• [TASK GOAL]: Only the lines that contain the string "instead" belong in the answer; pull them from the records.

------ RECORD EXTRACTS ------

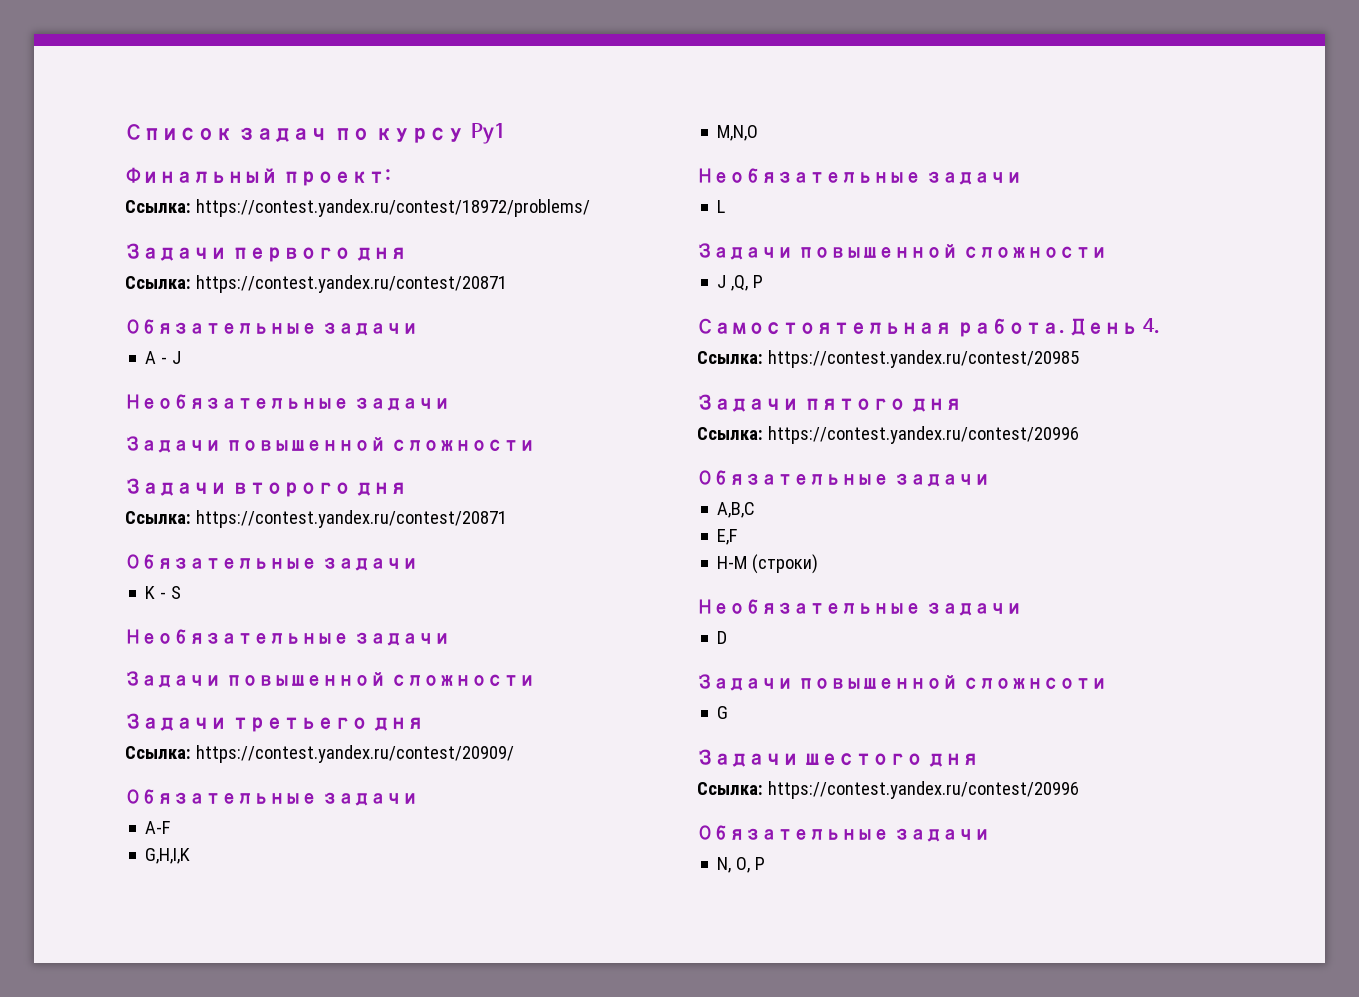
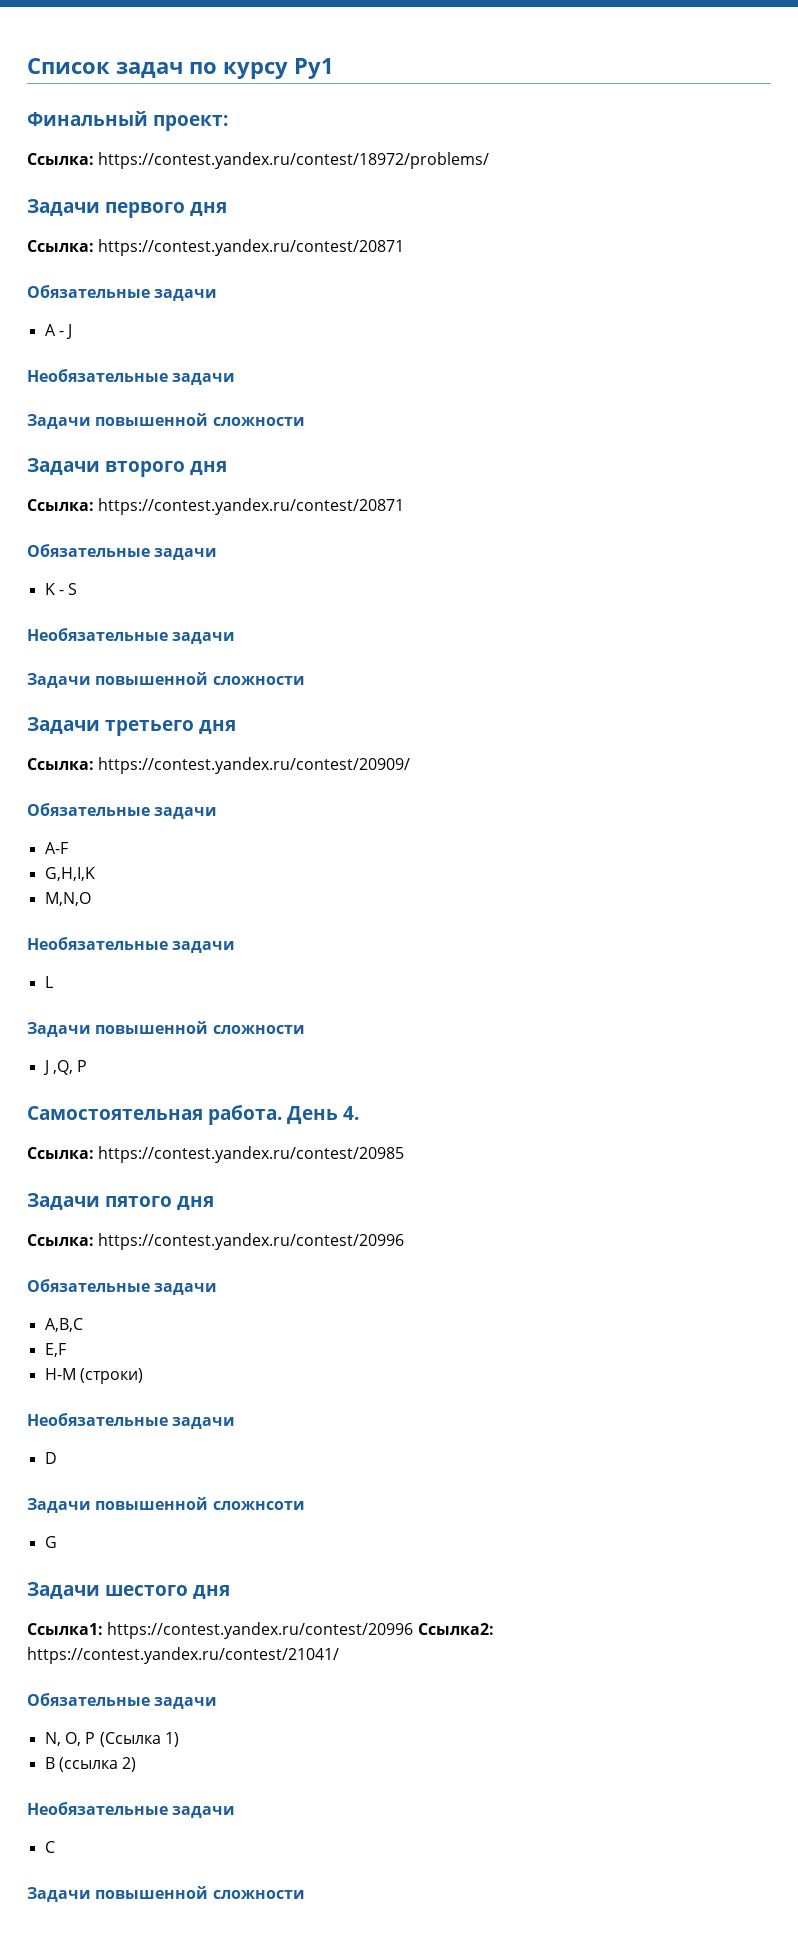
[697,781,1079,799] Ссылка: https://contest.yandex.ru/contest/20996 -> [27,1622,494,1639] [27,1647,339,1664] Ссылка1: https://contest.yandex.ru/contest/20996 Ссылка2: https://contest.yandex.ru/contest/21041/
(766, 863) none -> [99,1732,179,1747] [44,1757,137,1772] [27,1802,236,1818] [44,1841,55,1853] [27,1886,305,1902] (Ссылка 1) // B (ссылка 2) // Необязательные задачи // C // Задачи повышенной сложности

------
------ RECORD EXTRACTS ------

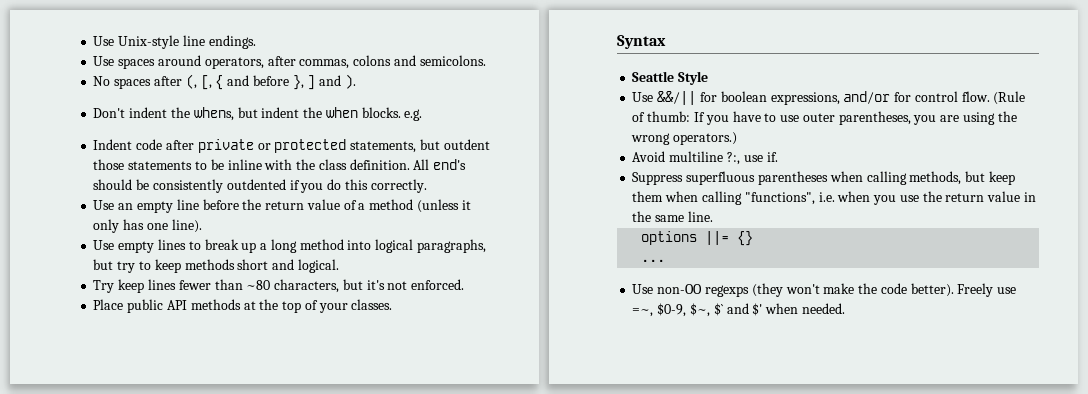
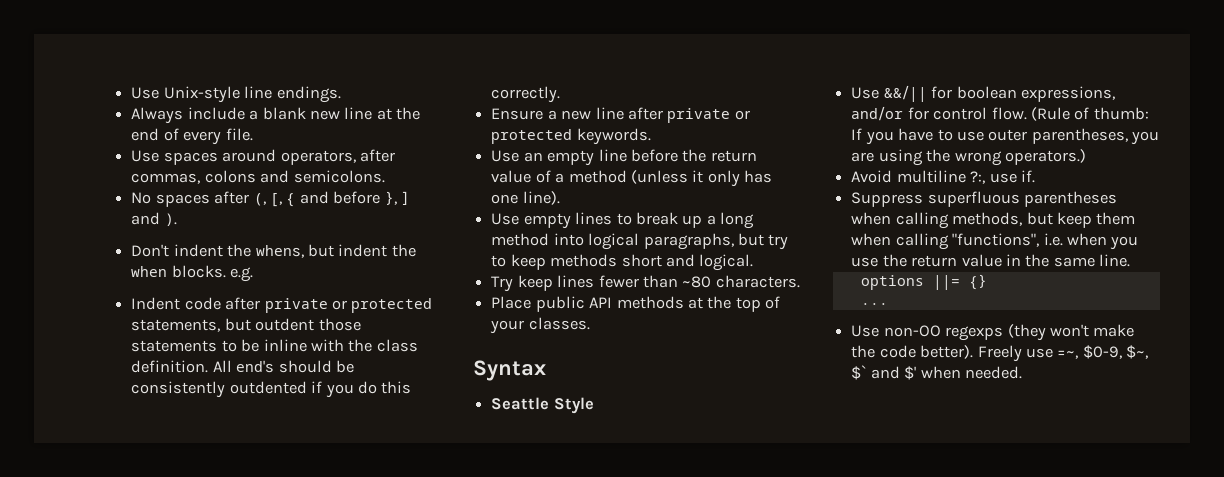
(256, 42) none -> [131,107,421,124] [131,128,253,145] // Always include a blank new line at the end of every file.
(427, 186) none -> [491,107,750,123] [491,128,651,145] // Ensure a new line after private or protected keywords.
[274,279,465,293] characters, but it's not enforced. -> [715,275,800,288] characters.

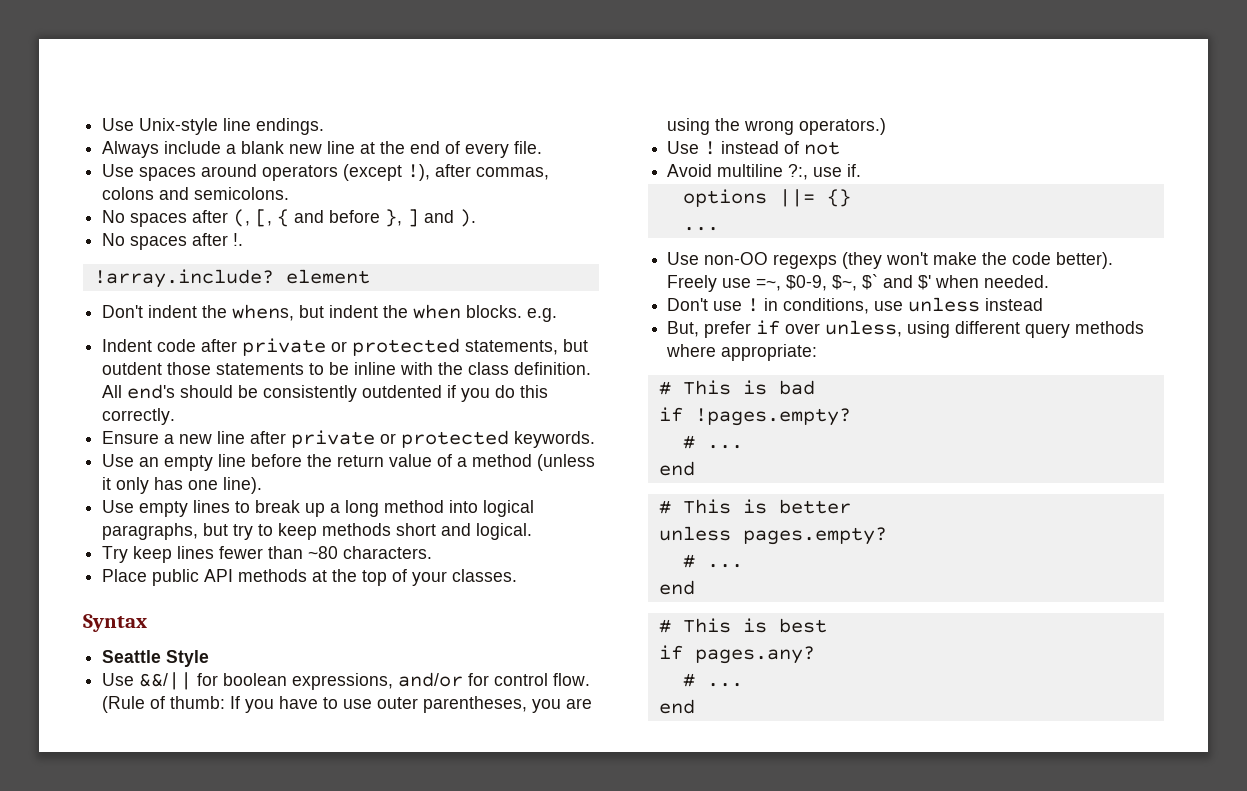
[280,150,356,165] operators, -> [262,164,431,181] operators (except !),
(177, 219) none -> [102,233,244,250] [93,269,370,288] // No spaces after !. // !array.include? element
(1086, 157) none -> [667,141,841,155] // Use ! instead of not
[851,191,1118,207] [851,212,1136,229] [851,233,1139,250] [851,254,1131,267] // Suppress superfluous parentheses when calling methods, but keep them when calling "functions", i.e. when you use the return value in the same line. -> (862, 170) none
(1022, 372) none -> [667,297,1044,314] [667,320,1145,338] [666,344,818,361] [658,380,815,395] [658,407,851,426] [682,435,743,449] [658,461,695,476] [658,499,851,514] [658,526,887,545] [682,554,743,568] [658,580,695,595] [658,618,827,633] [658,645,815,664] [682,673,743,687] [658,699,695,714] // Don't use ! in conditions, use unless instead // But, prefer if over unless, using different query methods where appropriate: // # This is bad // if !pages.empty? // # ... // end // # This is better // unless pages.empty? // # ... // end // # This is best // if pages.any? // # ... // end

------

• [SOLUTION]:
(1086, 157) none -> [667,141,841,155] // Use ! instead of not
(1022, 372) none -> [667,297,1044,314] [667,320,1145,338] [666,344,818,361] [658,380,815,395] [658,407,851,426] [682,435,743,449] [658,461,695,476] [658,499,851,514] [658,526,887,545] [682,554,743,568] [658,580,695,595] [658,618,827,633] [658,645,815,664] [682,673,743,687] [658,699,695,714] // Don't use ! in conditions, use unless instead // But, prefer if over unless, using different query methods where appropriate: // # This is bad // if !pages.empty? // # ... // end // # This is better // unless pages.empty? // # ... // end // # This is best // if pages.any? // # ... // end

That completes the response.